§ **Data to examine**:
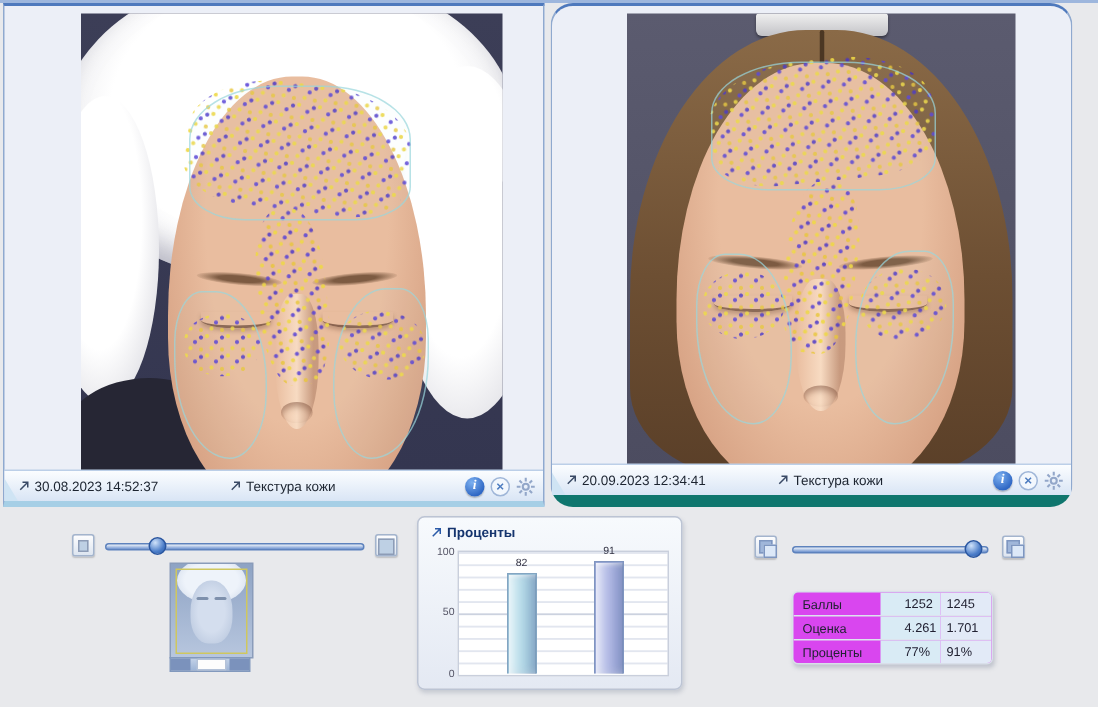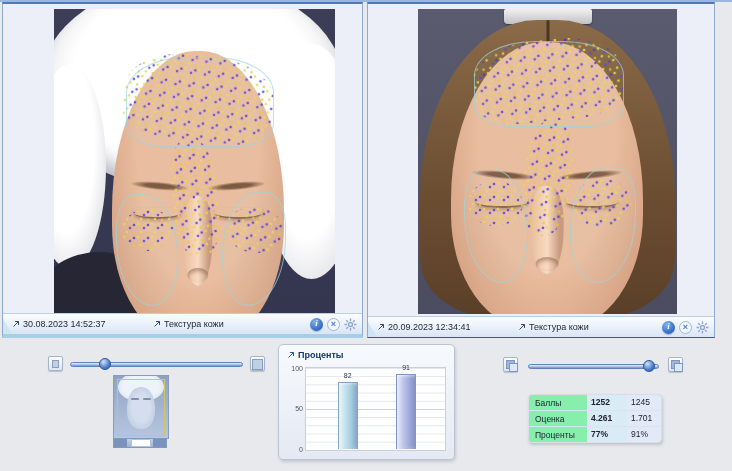--- a/index.html
+++ b/index.html
@@ -11,7 +11,7 @@
   .panel{position:absolute;top:2px;height:336px;box-sizing:border-box;background:#eceff7;
          border:1px solid #8fa9cf;border-top:2px solid #4e79bd;}
   .panel.before{left:2px;width:361px;border-bottom:4px solid #a6cfe6;}
-  .panel.after{left:367px;width:348px;border-bottom:1px solid #0f766e;}
+  .panel.after{left:367px;width:348px;border-bottom:8px solid #0f766e;border-radius:15px;}
 
   .photo{position:absolute;top:5px;height:305px;overflow:hidden;z-index:1;}
   .before .photo{left:51px;width:281px;background:linear-gradient(#3c3e57,#343650);}

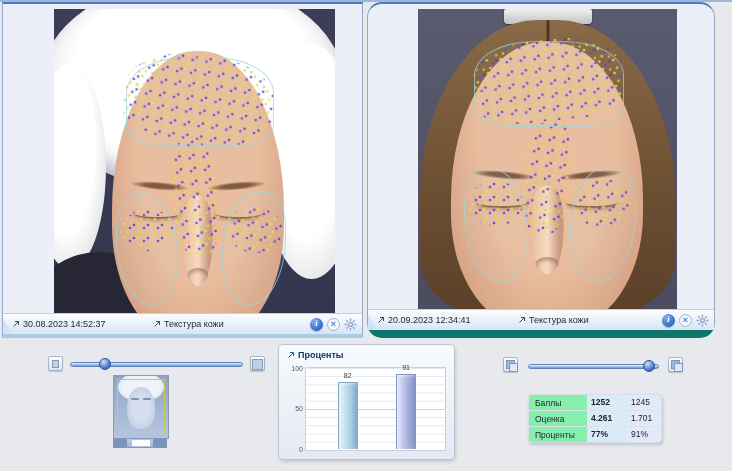--- a/index.html
+++ b/index.html
@@ -140,7 +140,7 @@
 
   
   .rtable{position:absolute;left:528px;top:394px;width:132px;overflow:hidden;
-      background:#86efac;border:1px solid #d9dfea;border-radius:4px;font-size:8.5px;color:#223;
+      background:#d946ef;border:1px solid #d9dfea;border-radius:4px;font-size:8.5px;color:#223;
       box-shadow:1px 2px 3px rgba(120,130,150,.35);}
   .rrow{display:flex;height:15px;align-items:center;border-bottom:1px solid #dde3ee;}
   .rrow:last-child{border-bottom:none;}

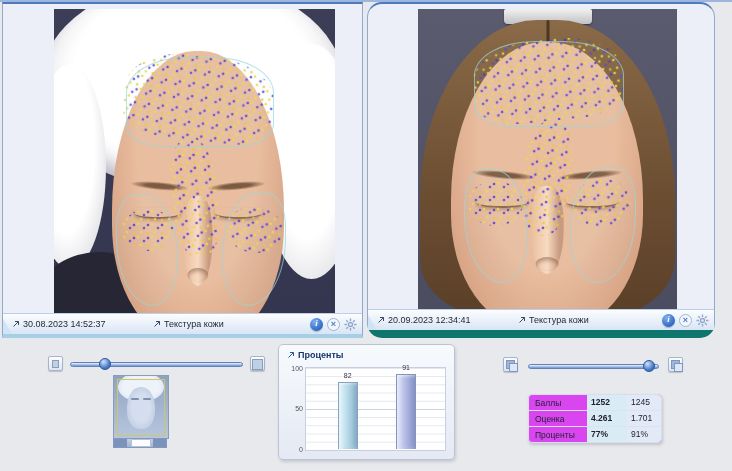--- a/index.html
+++ b/index.html
@@ -145,7 +145,7 @@
   .rrow{display:flex;height:15px;align-items:center;border-bottom:1px solid #dde3ee;}
   .rrow:last-child{border-bottom:none;}
   .rc-label{flex:0 0 52px;padding-left:6px;}
-  .rc-v1{flex:0 0 40px;background:#d9ebf5;height:100%;line-height:15px;padding-left:4px;box-sizing:border-box;font-weight:bold;}
+  .rc-v1{flex:0 0 40px;background:#d9ebf5;height:100%;line-height:15px;padding-left:16px;box-sizing:border-box;}
   .rc-v2{flex:1;background:#e2eaf7;height:100%;line-height:15px;padding-left:4px;box-sizing:border-box;}
 </style>
 </head>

§ **Activity**: Everything in the records is to be repeated verbatim except the pictures.

§ **Response area**:
--- a/index.html
+++ b/index.html
@@ -11,7 +11,7 @@
   .panel{position:absolute;top:2px;height:336px;box-sizing:border-box;background:#eceff7;
          border:1px solid #8fa9cf;border-top:2px solid #4e79bd;}
   .panel.before{left:2px;width:361px;border-bottom:4px solid #a6cfe6;}
-  .panel.after{left:367px;width:348px;border-bottom:1px solid #0f766e;}
+  .panel.after{left:367px;width:348px;border-bottom:8px solid #0f766e;border-radius:15px;}
 
   .photo{position:absolute;top:5px;height:305px;overflow:hidden;z-index:1;}
   .before .photo{left:51px;width:281px;background:linear-gradient(#3c3e57,#343650);}

--- a/index.html
+++ b/index.html
@@ -140,7 +140,7 @@
 
   
   .rtable{position:absolute;left:528px;top:394px;width:132px;overflow:hidden;
-      background:#86efac;border:1px solid #d9dfea;border-radius:4px;font-size:8.5px;color:#223;
+      background:#d946ef;border:1px solid #d9dfea;border-radius:4px;font-size:8.5px;color:#223;
       box-shadow:1px 2px 3px rgba(120,130,150,.35);}
   .rrow{display:flex;height:15px;align-items:center;border-bottom:1px solid #dde3ee;}
   .rrow:last-child{border-bottom:none;}

--- a/index.html
+++ b/index.html
@@ -145,7 +145,7 @@
   .rrow{display:flex;height:15px;align-items:center;border-bottom:1px solid #dde3ee;}
   .rrow:last-child{border-bottom:none;}
   .rc-label{flex:0 0 52px;padding-left:6px;}
-  .rc-v1{flex:0 0 40px;background:#d9ebf5;height:100%;line-height:15px;padding-left:4px;box-sizing:border-box;font-weight:bold;}
+  .rc-v1{flex:0 0 40px;background:#d9ebf5;height:100%;line-height:15px;padding-left:16px;box-sizing:border-box;}
   .rc-v2{flex:1;background:#e2eaf7;height:100%;line-height:15px;padding-left:4px;box-sizing:border-box;}
 </style>
 </head>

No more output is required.